**THE PROBLEM:**
A word-for-word copy of the data, pictures excluded, is what this task asks for.

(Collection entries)
####
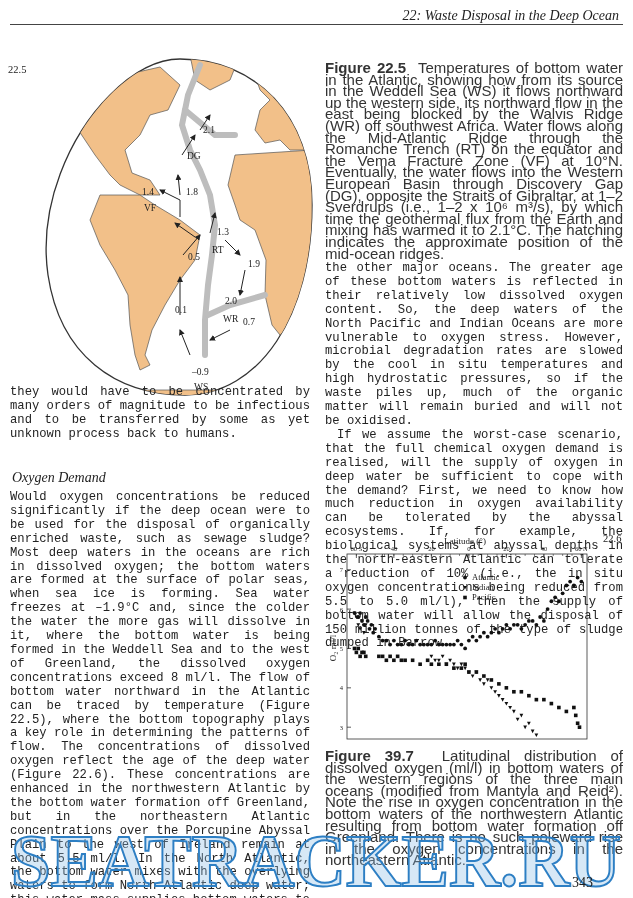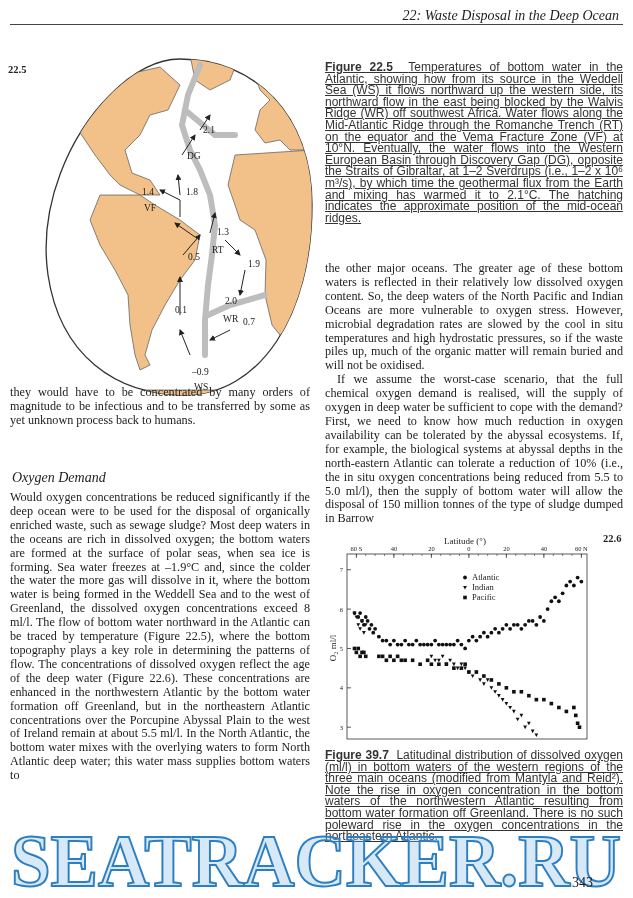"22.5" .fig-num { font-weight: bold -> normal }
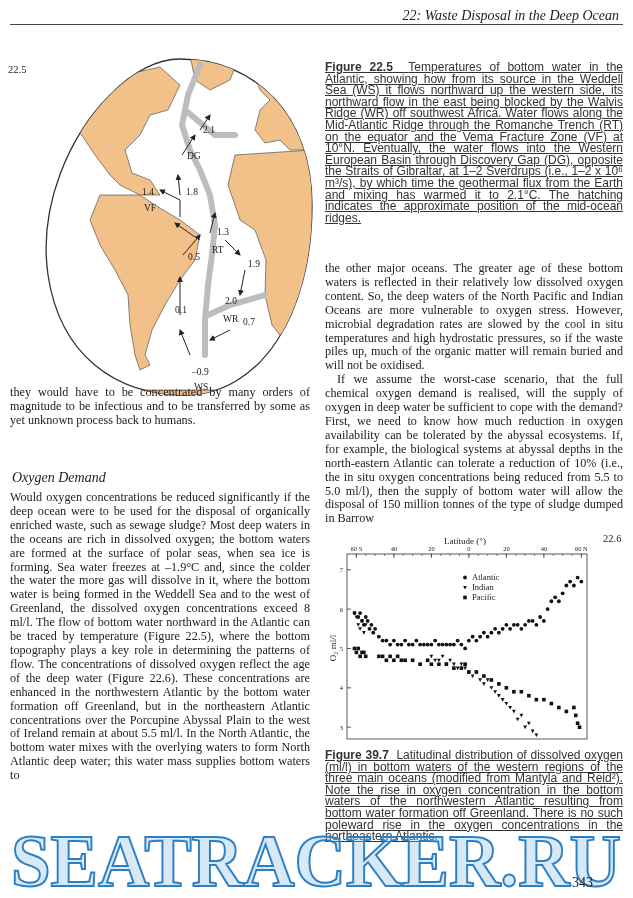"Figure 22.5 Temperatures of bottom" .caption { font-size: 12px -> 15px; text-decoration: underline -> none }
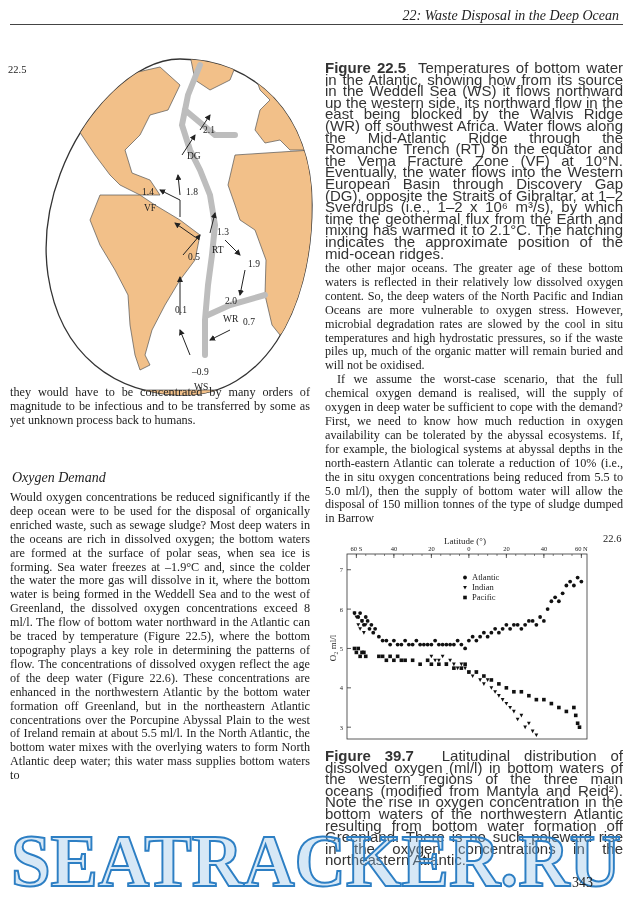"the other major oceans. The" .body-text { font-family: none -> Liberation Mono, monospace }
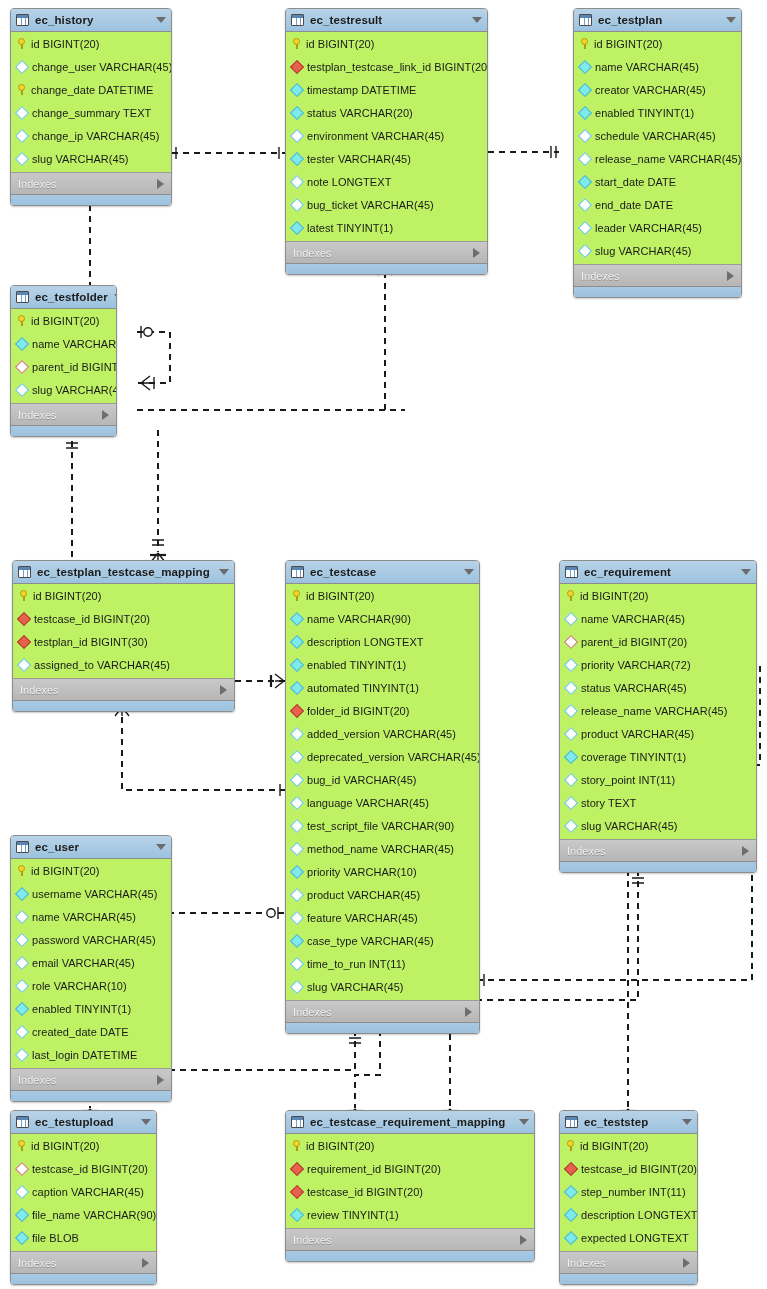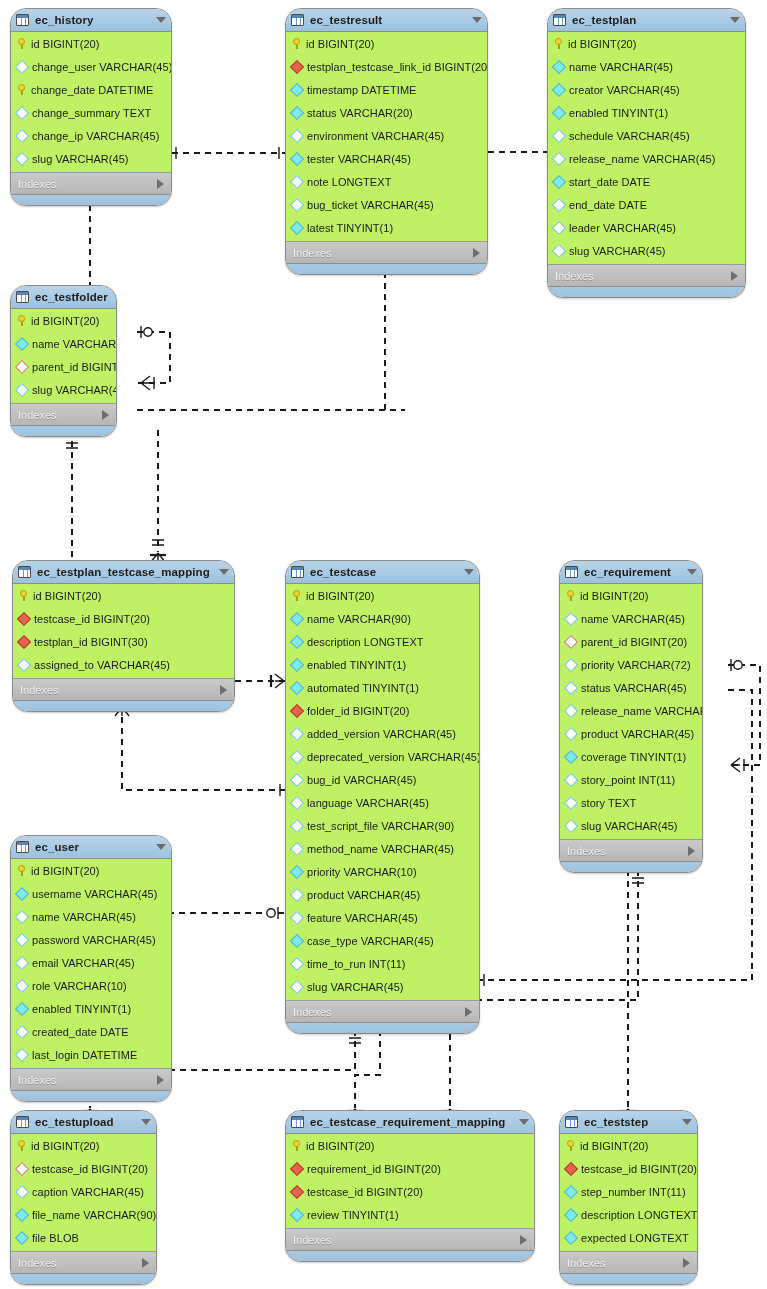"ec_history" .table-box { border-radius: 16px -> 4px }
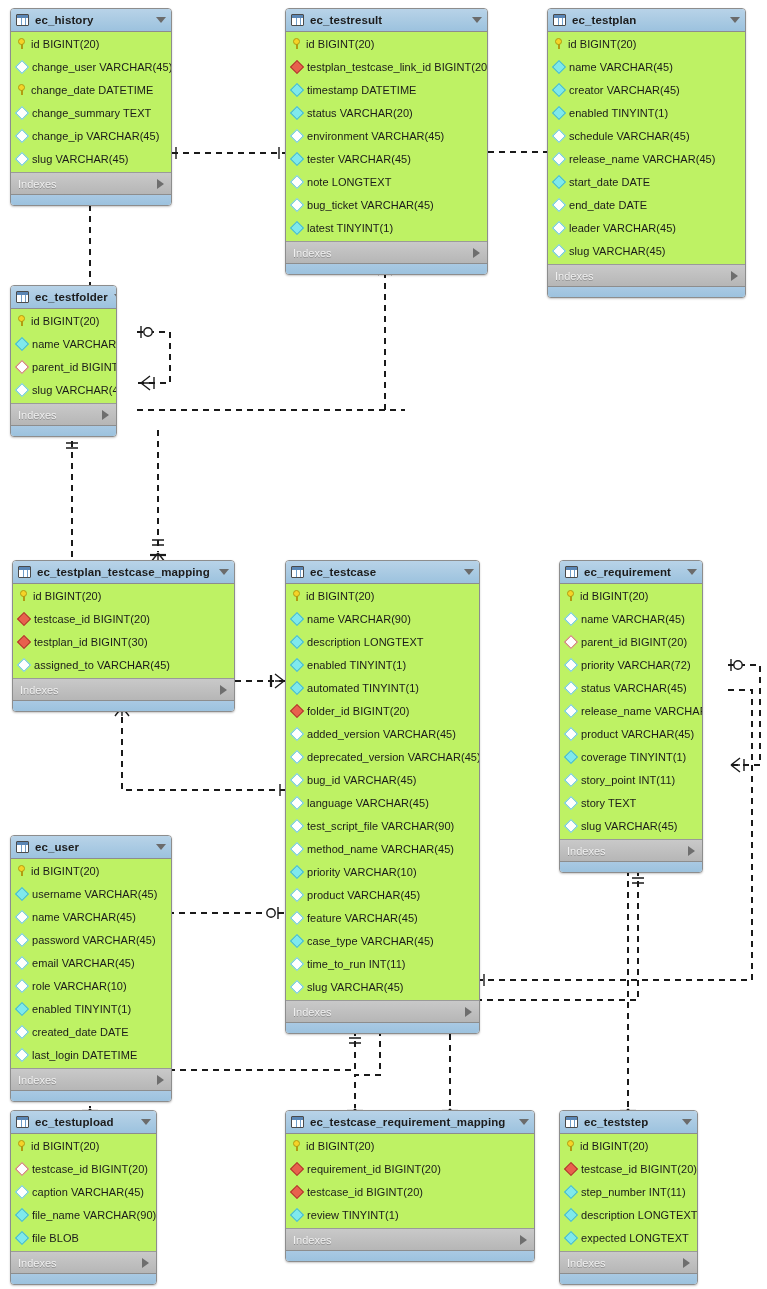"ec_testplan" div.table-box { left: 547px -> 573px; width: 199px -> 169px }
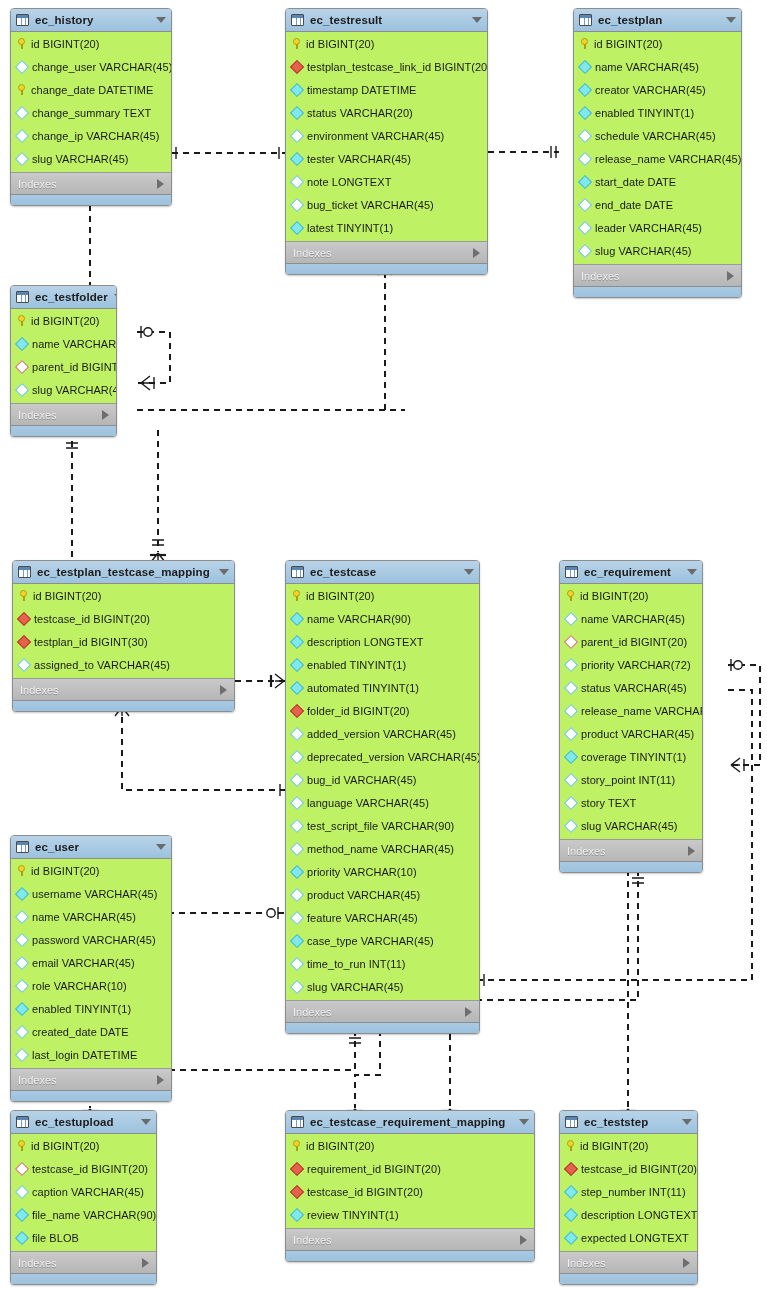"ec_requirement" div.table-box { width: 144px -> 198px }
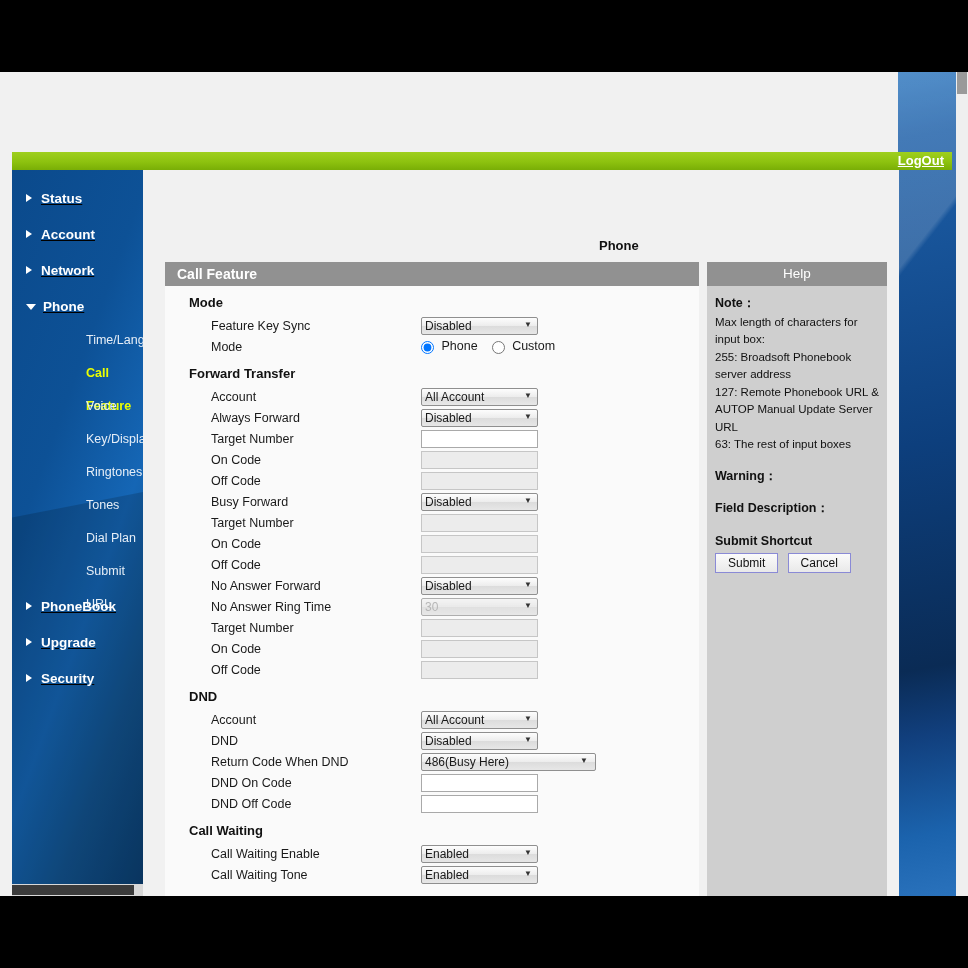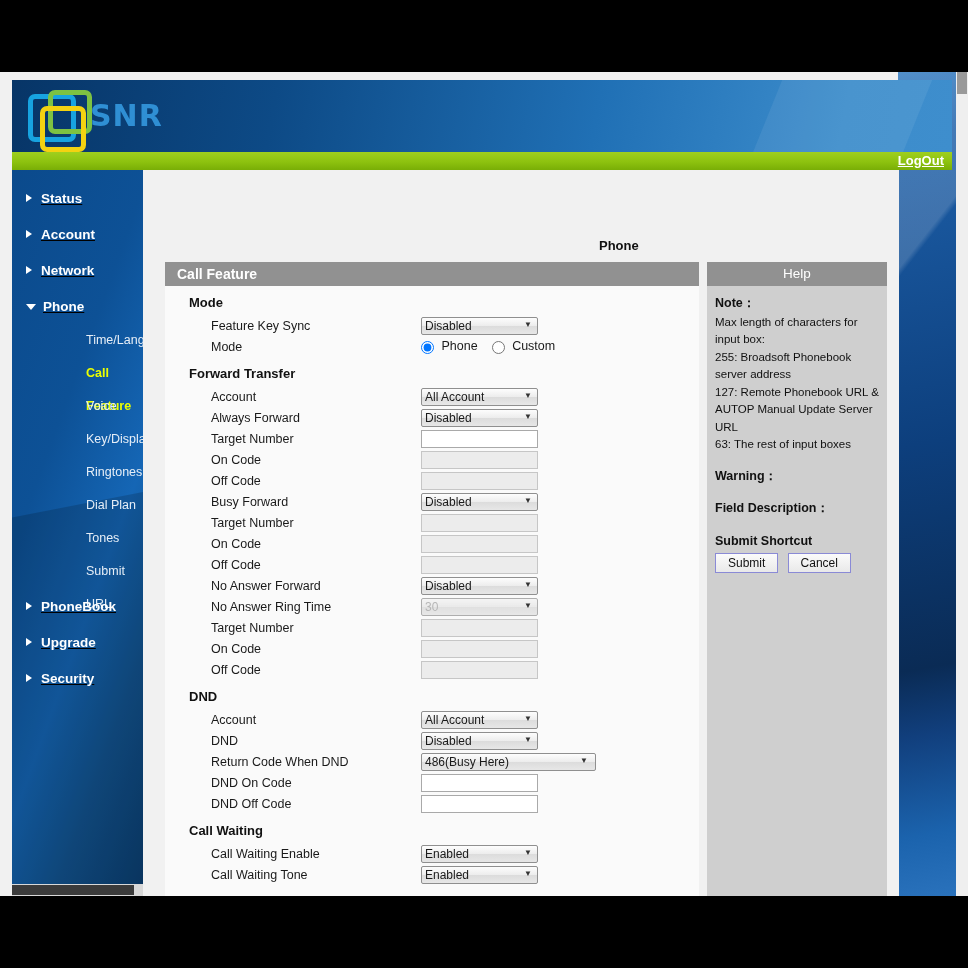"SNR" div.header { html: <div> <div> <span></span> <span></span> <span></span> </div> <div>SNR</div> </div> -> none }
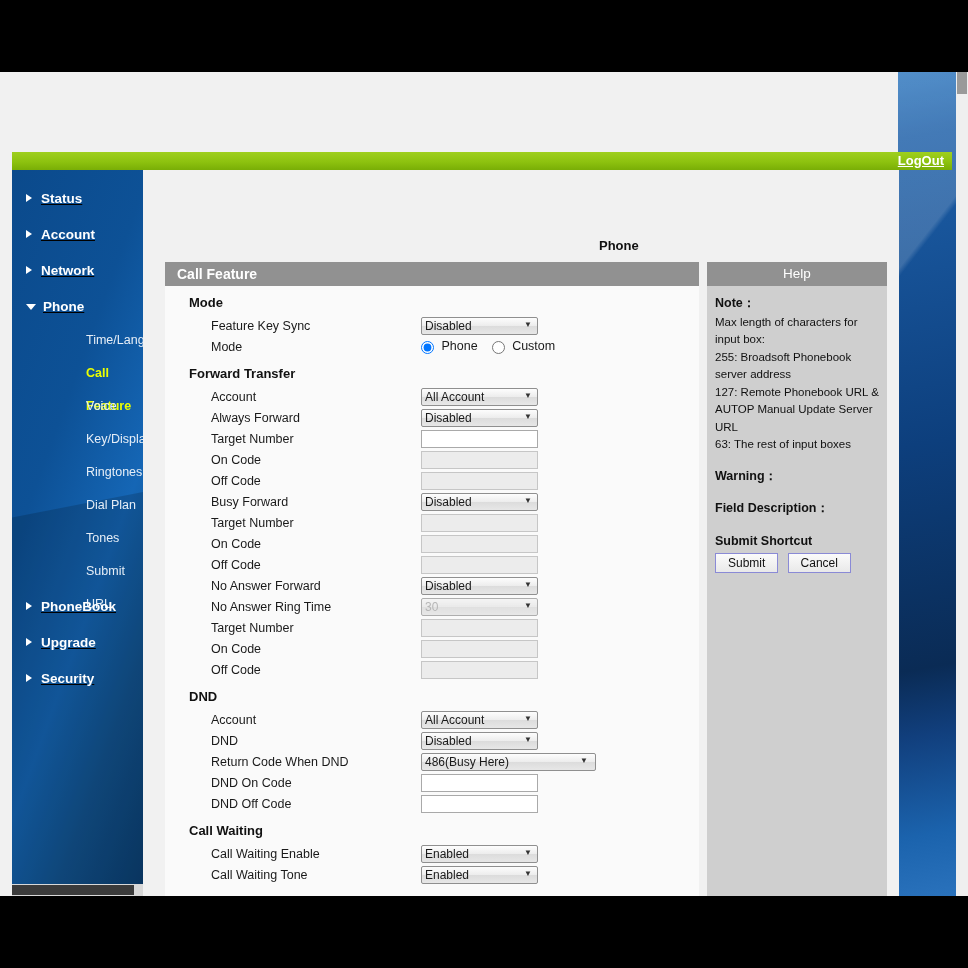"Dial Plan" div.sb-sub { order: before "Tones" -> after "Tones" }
####
**EXERCISE ANSWER:**
"22.5" .fig-num { font-weight: bold -> normal }
"Figure 22.5 Temperatures of bottom" .caption { font-size: 12px -> 15px; text-decoration: underline -> none }
"the other major oceans. The" .body-text { font-family: none -> Liberation Mono, monospace }
"ec_history" .table-box { border-radius: 16px -> 4px }
"ec_testplan" div.table-box { left: 547px -> 573px; width: 199px -> 169px }
"ec_requirement" div.table-box { width: 144px -> 198px }
"SNR" div.header { html: <div> <div> <span></span> <span></span> <span></span> </div> <div>SNR</div> </div> -> none }
"Dial Plan" div.sb-sub { order: before "Tones" -> after "Tones" }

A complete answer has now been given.